|Jones, David - CORNELL UNIVERSITY|
Submitted to: Plant and Soil
Publication Type: Peer Reviewed Journal
Publication Acceptance Date: December 2, 1997
Publication Date: N/A
Interpretive Summary: Aluminum (Al) is a major constituent of the soil and toxic forms of Al are solubilized into the soil solution at low soil pH (pH < 5). Because there are large areas of acid soils throughout the U.S. and the world, Al toxicity is a major agronomic problem limiting crop production on these soils. There has been considerable recent research aimed at understanding the plant-based mechanisms of Al tolerance, and recent progress in this area has identified root release of Al-binding organic acids as a potential Al detoxification mechanism. Most of this research has been conducted on plants grown in nutrient solutions, as basic research on plants growing in acid soils is difficult to carry out due to the complex nature of soils and plant/soil interactions. However, we need to verify that these mechanisms can function to provide Al tolerance to plants growing in soils. Thus, in this study, we looked at the effect of citric acid, which is released from roots of some Al tolerant plants, on solubilization and chelation of soil Al in an Al-toxic, acid soil. It was found that citrate could effectively bind and detoxify both soluble Al in the soil solution and also Al in the solid soil phase. These findings are important, for they provide experimental evidence that root release of citric acid could be an effective Al tolerance mechanism for plants growing in acid soils.

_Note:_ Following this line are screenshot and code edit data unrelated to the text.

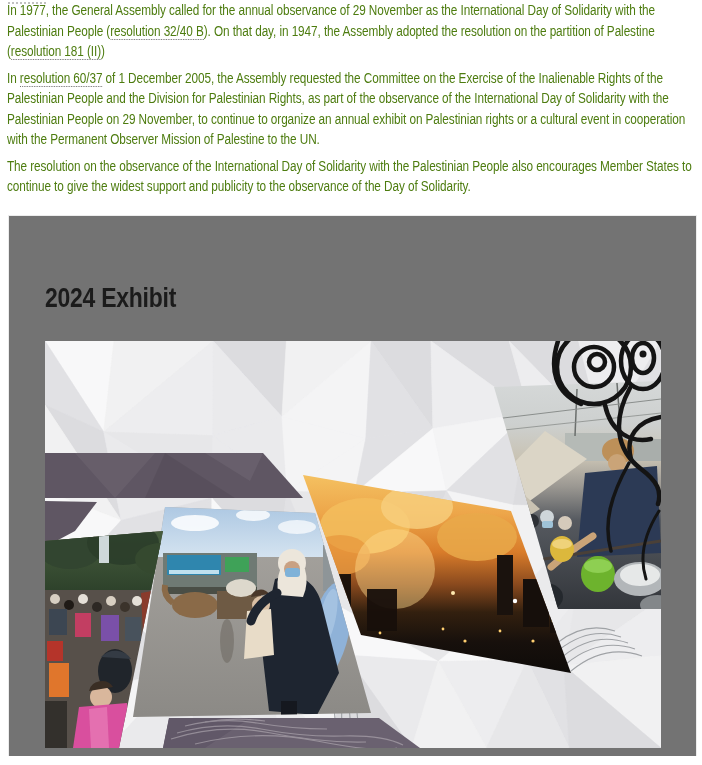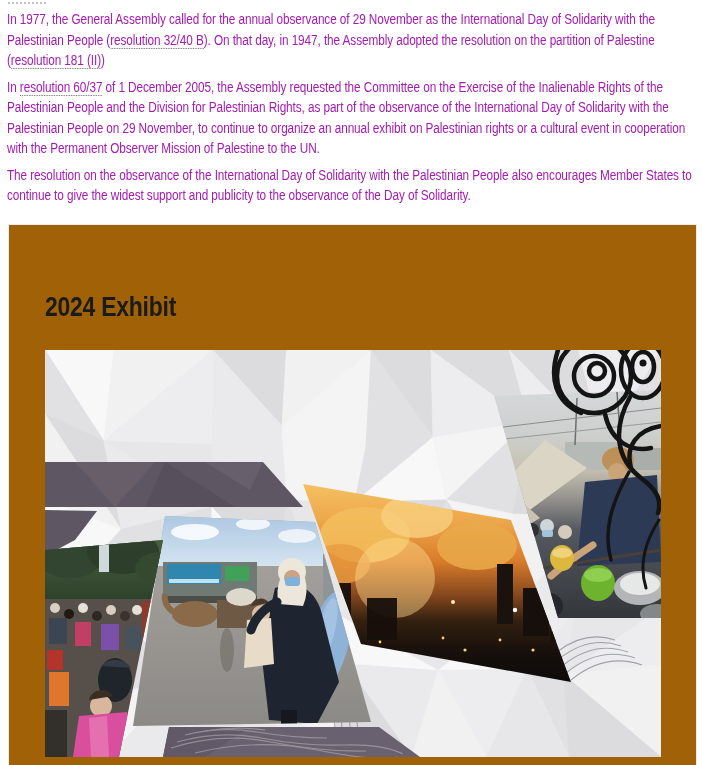--- a/index.html
+++ b/index.html
@@ -2,29 +2,29 @@
 <html><head>
 <meta charset="utf-8">
 <style>
   html,body{margin:0;padding:0;}
   body{
     width:702px;height:765px;overflow:hidden;background:#ffffff;
     font-family:"Liberation Sans", sans-serif;position:relative;
   }
   .top-remnant{position:absolute;top:0;left:8px;width:38px;height:2px;
     border-bottom:2px dotted #a8a8a8;opacity:.7;}
-  .article{padding:9px 0 0 7px;width:689px;color:#a21caf;}
+  .article{padding:0 0 0 7px;width:689px;color:#4d7c0f;}
   .article p{
     width:818px;transform:scaleX(0.842);transform-origin:0 0;
     margin:0 0 6px 0;font-size:14px;line-height:20.5px;letter-spacing:-0.1px;
   }
   .doclink{color:inherit;text-decoration:none;border-bottom:1px dotted #6f6f6f;cursor:pointer;}
   .card{
     box-sizing:border-box;margin:18px 5px 0 8px;height:541px;
-    background:#a16207;border:1px solid #ececec;border-bottom:none;
+    background:#737373;border:1px solid #ececec;border-bottom:none;
     padding:67px 0 0 36px;
   }
   .card h2{
     margin:0;font-size:28px;line-height:30px;font-weight:bold;color:#1b1b1b;
     display:inline-block;transform:scaleX(0.82);transform-origin:0 0;
     letter-spacing:-0.3px;white-space:nowrap;
   }
   .title-row{height:30px;margin-bottom:28px;}
   .collage{width:616px;height:407px;position:relative;overflow:hidden;background:#efeff0;}
   .collage svg{display:block;}

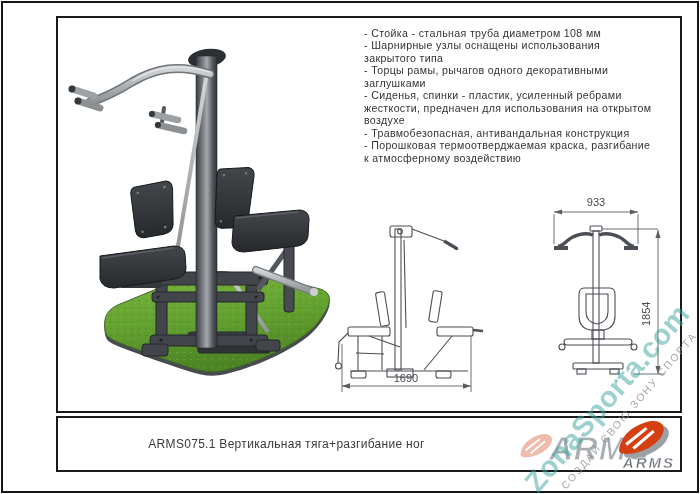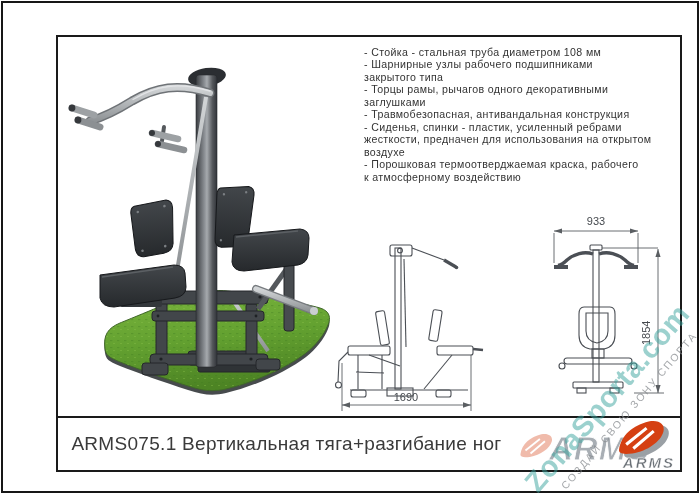--- a/index.html
+++ b/index.html
@@ -6,28 +6,28 @@
   body{
     width:700px;height:494px;position:relative;background:#ffffff;
     font-family:"Liberation Sans",sans-serif;overflow:hidden;
   }
   .outer-border{
     position:absolute;left:1px;top:1px;width:694px;height:488px;
     border:2px solid #161616;pointer-events:none;
   }
   .main-frame{
     position:absolute;left:56px;top:16px;width:622px;height:393px;
-    border:2px solid #1a1a1a;background:#fff;margin-top:19px;
+    border:2px solid #1a1a1a;background:#fff;
   }
   .title-bar{
     position:absolute;left:56px;top:416px;width:622px;height:52px;
     border:2px solid #1a1a1a;display:flex;align-items:center;background:#fff;
   }
   .title-text{
-    flex:1;text-align:center;font-size:19px;letter-spacing:.3px;color:#3a3a3a;
+    flex:1;text-align:center;font-size:12px;letter-spacing:.3px;color:#3a3a3a;
     white-space:nowrap;
   }
   .logo-wrap{width:165px;height:52px;position:relative;flex:0 0 auto;}
   .spec-list{
     position:absolute;left:306px;top:9px;width:310px;
     font-size:10.6px;line-height:12.45px;letter-spacing:.35px;color:#333;
   }
   .spec-item{white-space:pre-wrap;}
   .machine{position:absolute;left:2px;top:14px;}
   .side-view{position:absolute;left:276px;top:196px;}
@@ -159,29 +159,29 @@
 
     <g>
       <line x1="196" y1="238" x2="254" y2="260" stroke="#777b7f" stroke-width="8" stroke-linecap="round"></line>
       <line x1="196" y1="238" x2="254" y2="260" stroke="url(#tubeGrad)" stroke-width="5.5" stroke-linecap="round"></line>
       <circle cx="254" cy="260" r="4" fill="#caced1"></circle>
     </g>
   </svg>
 
   <div class="spec-list">
     <div class="spec-item">- Стойка - стальная труба диаметром 108 мм</div>
-    <div class="spec-item">- Шарнирные узлы рабочего подшипниками
+    <div class="spec-item">- Шарнирные узлы оснащены использования
 закрытого типа</div>
     <div class="spec-item">- Торцы рамы, рычагов одного декоративными
 заглушками</div>
-    <div class="spec-item">- Травмобезопасная, антивандальная конструкция</div>
     <div class="spec-item">- Сиденья, спинки - пластик, усиленный ребрами
 жесткости, предначен для использования на открытом
 воздухе</div>
-    <div class="spec-item">- Порошковая термоотверджаемая краска, рабочего
+    <div class="spec-item">- Травмобезопасная, антивандальная конструкция</div>
+    <div class="spec-item">- Порошковая термоотверджаемая краска, разгибание
 к атмосферному воздействию</div>
   </div>
 
   <svg class="side-view" width="152" height="192" viewBox="0 0 152 192">
     <g fill="none" stroke="#4b4f55" stroke-width="1.1">
       <rect x="56" y="12" width="22" height="11" rx="2"></rect>
       <circle cx="66" cy="17.5" r="2.4"></circle>
       <path d="M78,15 L110,27"></path>
       <path d="M110,27 L122,34" stroke-width="3.2"></path>
       <circle cx="122.5" cy="34.5" r="1.8" fill="#4b4f55" stroke="none"></circle>

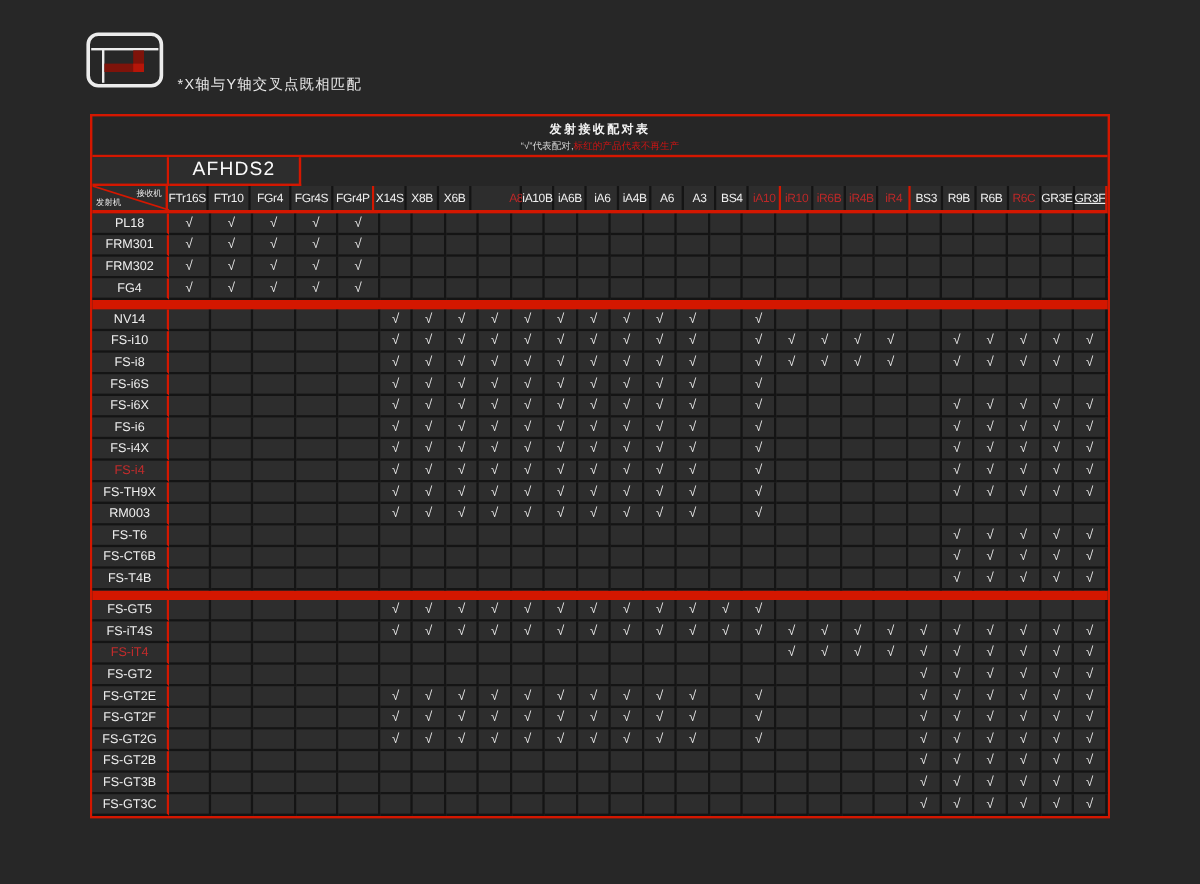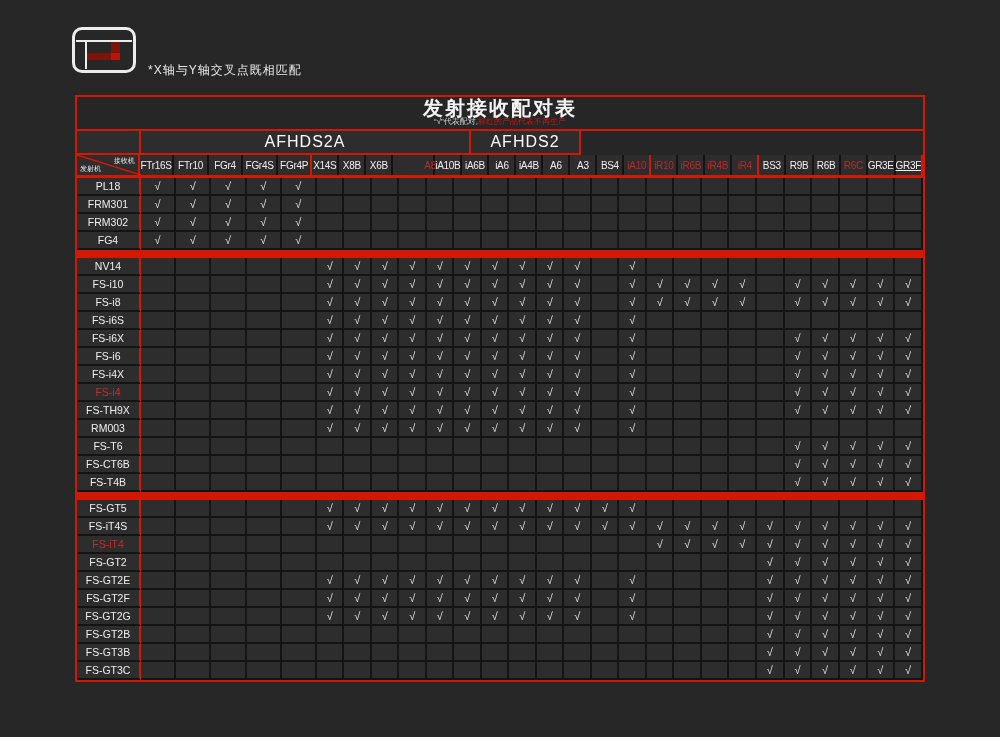--- a/index.html
+++ b/index.html
@@ -16,21 +16,21 @@
   .note-icon .rvbar{position:absolute;left:36px;top:12px;width:9px;height:18px;background:#7e130a;}
   .note-icon .rhbar{position:absolute;left:12px;top:23px;width:33px;height:7px;background:#7e130a;}
   .note-icon .rxsect{position:absolute;left:36px;top:23px;width:9px;height:7px;background:#b61508;}
   .note-text{position:absolute;left:148px;top:62px;font-size:12px;color:#e8e8e8;letter-spacing:1px;}
 
   
   .pair-table{position:absolute;left:75px;top:95px;width:850px;box-sizing:border-box;
     border:2px solid #d41700;background:#262626;}
   .title-block{height:34px;display:flex;flex-direction:column;align-items:center;justify-content:center;
     border-bottom:2px solid #d41700;box-sizing:border-box;}
-  .title{font-size:20px;font-weight:bold;color:#f4f4f4;letter-spacing:2px;line-height:17px;}
+  .title{font-size:10px;font-weight:bold;color:#f4f4f4;letter-spacing:2px;line-height:17px;}
   .subtitle{font-size:8px;color:#d8d8d8;line-height:10px;}
   .subtitle .red-part{color:#cf1414;}
 
   .hrow{display:flex;}
   .gcell{height:24px;box-sizing:border-box;background:#2d2d2d;color:#fbfbfb;
     border-right:2px solid #d41700;border-bottom:2px solid #d41700;
     display:flex;align-items:center;justify-content:center;font-size:16px;letter-spacing:1px;}
   .corner-blank{width:64px;height:24px;box-sizing:border-box;background:#2d2d2d;
     border-right:2px solid #d41700;border-bottom:2px solid #d41700;}
   .ccell{height:20px;box-sizing:border-box;background:#2d2d2d;color:#efefef;
@@ -69,21 +69,20 @@
 
 <div class="pair-table">
   <div class="title-block">
     <div class="title">发射接收配对表</div>
     <div class="subtitle">
       <span>“√”代表配对,</span><span class="red-part">标红的产品代表不再生产</span>
     </div>
   </div>
   <div class="hrow" id="ghr">
       <div class="corner-blank"></div>
-      <div class="gcell" style="width: 330px;">AFHDS2A</div>
       <div class="gcell" style="width: 110px;">AFHDS2</div>
     </div>
   <div class="hrow" id="chr">
       <div class="corner-diag">
         <svg width="64" height="20" viewBox="0 0 64 20">
           <line x1="0" y1="0" x2="64" y2="20" stroke="#d41700" stroke-width="1.5"></line>
         </svg>
         <div class="tr">接收机</div>
         <div class="bl">发射机</div>
       </div>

Technical Abstract: A study was undertaken to quantify the rates of aluminum release in an acid soil (pH 4.40) which was known to produce differential growth responses to Al in Al-resistant and sensitive wheat cultivars which are characterized by differences in root organic acid exudation. Soil columns were leached with artificial soil solutions containing no Al in the presence or absence of citrate for periods of up to 12 days. The Al release rates could be resolved into two dissolution phases: A fast release phase for Al was attributed to the cation exchangeable pool while a second slower phase was attributable to the dissolution of readily weatherable minerals. Citrate increased the dissolution rates two fold in comparison to experiments performed without citrate. It was concluded that for rhizosphere considerations, the total releasable Al pool was finite in size and constituted approximately 2 % of the soil's total Al reserves. This pool was not increased markedly in the presence of citrate. It was concluded that citrate not only complexed Al in solution but also complexed Al directly from the mineral phase. From experimental Al release rates, it was deduced that only the soil solution and exchangeable Al pools were responsible for Al rhizotoxicity and that organic acids exuded from the root probably provide an efficient mechanism for excluding Al from the root. Empirical equations were also constructed to describe Al dissolution from the two release pools for use in soil Al flux models.